Мне их хорошо видно, эти четыре красные звезды, вырезанные из дерева. И на других домах есть звезды: по одной, по две, по три. По всей деревне звезды. Это чтоб знали, сколько в каждой семье погибло в последнюю войну.

Что ей сказать? Чем утешить? Все уже пережито. И самое лучшее — не расспрашивать; но и молчать нехорошо, и я говорю о внуке:

— Может, приедет?

— Навряд ли. — Она вздохнула и тут же виновато поглядела на меня. — И чего я на тебя тоску нагнала? Праздник ведь... Вот подожди, к вечеру гулянье начнется, все из домов высыпят. Хорошо у нас...

Ушла. А я опять гляжу на пустую дорогу. Но теперь уже в сердце какая-то глухая пустота. От того ли горько, что услышал? Или коснулось одиночество другого человека и я еще сильнее почувствовал свое одиночество?.. Не знаю. Но почему она не едет? Что могло ее задержать? Ну что из того, что я позабыл, какие у нее руки? Ведь и она забыла, какие у меня! Я гляжу на свою ладонь, на пальцы, — почему узкая? Рука как рука. А вот у нее действительно маленькая и жесткая... А была мягкой... Почему она не едет?

Опять Лукерья вышла и смотрит на пустую дорогу. А там никого нет. Но теперь ветер еле шевелит концы ее платка, она уже не придерживает их. Солнце садится, и через дорогу, как черные шлагбаумы, все дальше тянутся в поле длинные тени. Позднее они сольются друг с другом — и тогда наступит ночь.

Я не могу, больше не могу видеть эту старуху! Ведь надо же, чтобы из всей деревни только двое — она и я — оказались в таком безысходном одиночестве. Но у нее понятно, — у нее все погибли! А у меня живы...

На крыльце тихо. Западный угомонился, и уже нет бешеного кипения на Чудском...

— Вот мы и остались с тобой одни...

Это подошла ко мне Лукерья, и уже, как к своему, присела рядом на ступеньку.

— Почему же, еще будет последний автобус, — отодвигаясь от нее, говорю я.

— Дай-то бог... Только проку-то мало, вон уж гулянья начались.

На улицу из каждого дома торжественно и важно выходят хозяева и гости. В новых костюмах, в новых платьях. На девчонках «мини-мини». У ребят в руках транзисторы. Один играет на гитаре. Идут, держа друг друга под руку, плотной шеренгой, занимая всю дорогу.

Идут веселые, смеются, что-то кричат друг другу. Здороваются со встречными. Раскланиваются.

— Вон полковник идет. Степан Васильич.

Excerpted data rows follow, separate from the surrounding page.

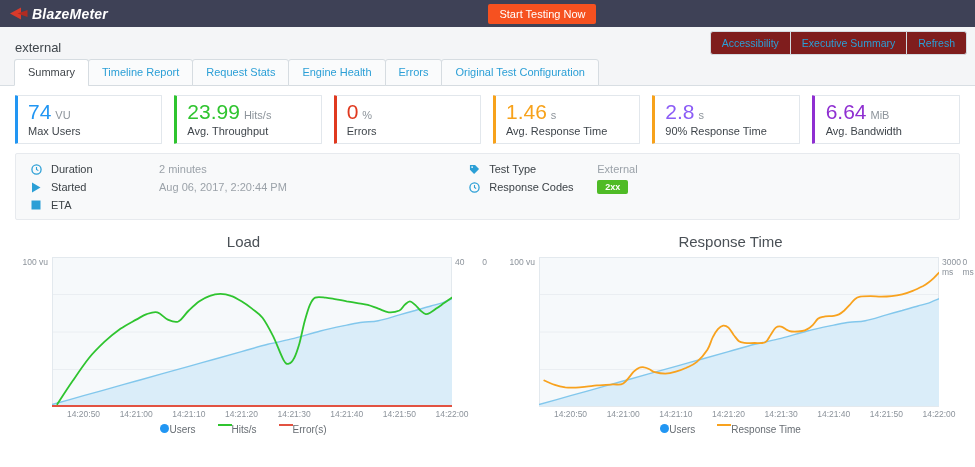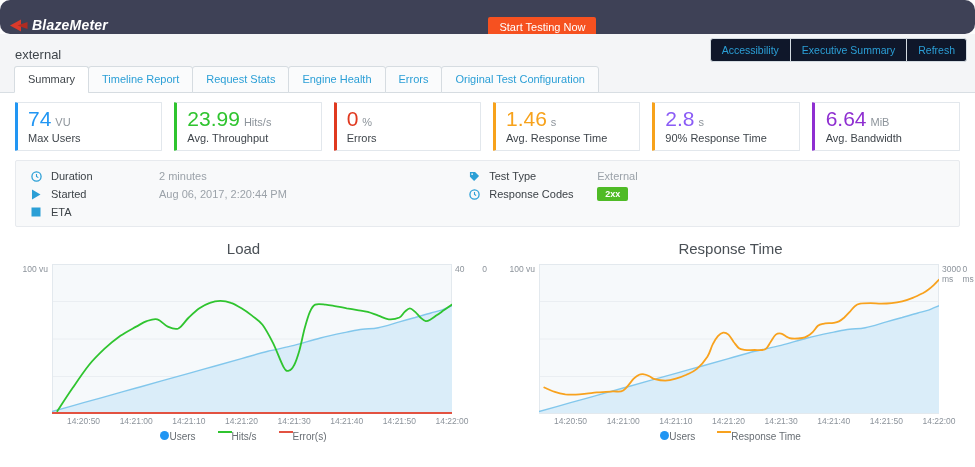--- a/index.html
+++ b/index.html
@@ -9,7 +9,7 @@
     background:#fdfdfe; color:#3f454b; width:975px; height:467px; overflow:hidden;
   }
   
-  .header { height:27px; background:#3e4156; display:flex; align-items:flex-start; padding:17px 10px;border-radius:10px; }
+  .header { height:27px; background:#3e4156; display:flex; align-items:center; padding:4px 10px; }
   .logo { display:flex; align-items:center; gap:4px; cursor:pointer; }
   .brand { color:#fff; font-style:italic; font-weight:bold; font-size:14px; letter-spacing:.2px; }
   .hspacer { flex:1; }

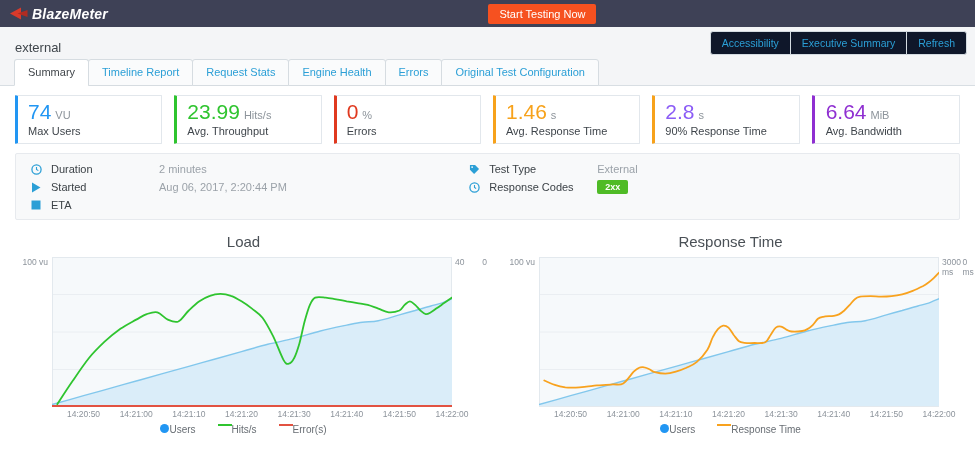--- a/index.html
+++ b/index.html
@@ -20,7 +20,7 @@
   .subbar { position:relative; height:59px; background:#f4f5f7; border-bottom:1px solid #d8dee3; }
   .report-title { position:absolute; left:15px; top:13px; font-size:13px; color:#3f454b; }
   .btn-group { position:absolute; right:8px; top:4px; display:flex; }
-  .btn-group button { background:#0f172a; border:1px solid #d4dbe1; color:#2b9fd6; font-size:10.5px;
+  .btn-group button { background:#7f1d1d; border:1px solid #d4dbe1; color:#2b9fd6; font-size:10.5px;
              padding:5px 11px; margin-left:-1px; cursor:pointer; font-family:inherit; }
   .btn-group button:first-child { border-radius:3px 0 0 3px; }
   .btn-group button:last-child { border-radius:0 3px 3px 0; }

С моим старшим в дружках бегал. Каждый год приезжает... А мой внучек забыл.

Рядом, с полковником идет, стараясь держаться прямее, сухой старик — дед его, наверно?

— Отец это, Василий Игнатьич. Довольный. Да ведь как не быть довольным, одно слово — полковник! — Лукерья утирает концом платка глаза. — А это вот шахтер, из Сланцев приехал. Ага... Хорошо живет. Ну да он часто наезжает к нам, помогает родителям... А вон тот, в военной форме, летчик. Тут у нас что ни человек, то сила.

Летчик идет в окружении женщин. Что-то говорит им смешное, и они хохочут, заглядывают ему в лицо, и он сам смеется, и чувствуется, очень доволен и праздником, и своей родней, и тем, что приехал в свою деревню.

— А вот тот, толстый-то, в шляпе, директор завода. Моему среднему годок... — Лукерья с радостным удовольствием оглядывает проходящие, как на параде, шеренги и обо всех рассказывает, и вначале удивительно, а потом как-то и совершенно понятно становится то, что среди гостей и полковник, и директор, и шахтер, и летчик, и врач, — так и должно быть, а откуда же еще им выходить, как не из этой русской деревни.

— Разве б не прошла и я по улице, если б приехал, — доносится до меня голос Лукерьи, — кому не в честь показать своих...

К нам идет шахтер — тот самый громадный человек, который вылез из «Москвича». Идет в окружении всех своих родственников, старых и молодых, под руку с женой.

— Здравствуй, Лукерья Ильинична, — теплым басом говорит он.

Лукерья поспешно поднимается, улыбчиво смотрит на шахтера:

— Здравствуй, Николай Иванович. Приехал, не забываешь...

— А как же. Тут родился. А чего ж ты одна? Или Васька не приехал?

— Да вот, не приехал...

— Чего ж это он? Поганец! Ходи к нам.

— Да уж куда я...

— Ну-ну, в такой праздник одному быть не полагается. — Он глядит на меня, широкоскулый, с твердо поставленными глазами, в черной звезде ресниц. — Дачник?

— Да.

— Чего ж скучаете? Идемте с нами.

— Жену ждет, да, видно, не дождется, — говорит Лукерья.

— Тогда тем более. — Голос у шахтера уверенный и добрый. — Идемте, идемте!

И вслед за ним вся его родня начинает приглашать меня. Я благодарю и отказываюсь. Говорю, что без жены не привык ходить по гостям.

— А-а, тогда это дело другое, — говорит шахтер и смеется, прижимая к себе могучую руку супруги. — Жены не любят, когда без них по гостям ходишь!

— Да не приедет она. Не приедет! Идем-ка! — уже радостно зовет меня Лукерья.

— Приедет. Еще будет последний автобус. Приедет!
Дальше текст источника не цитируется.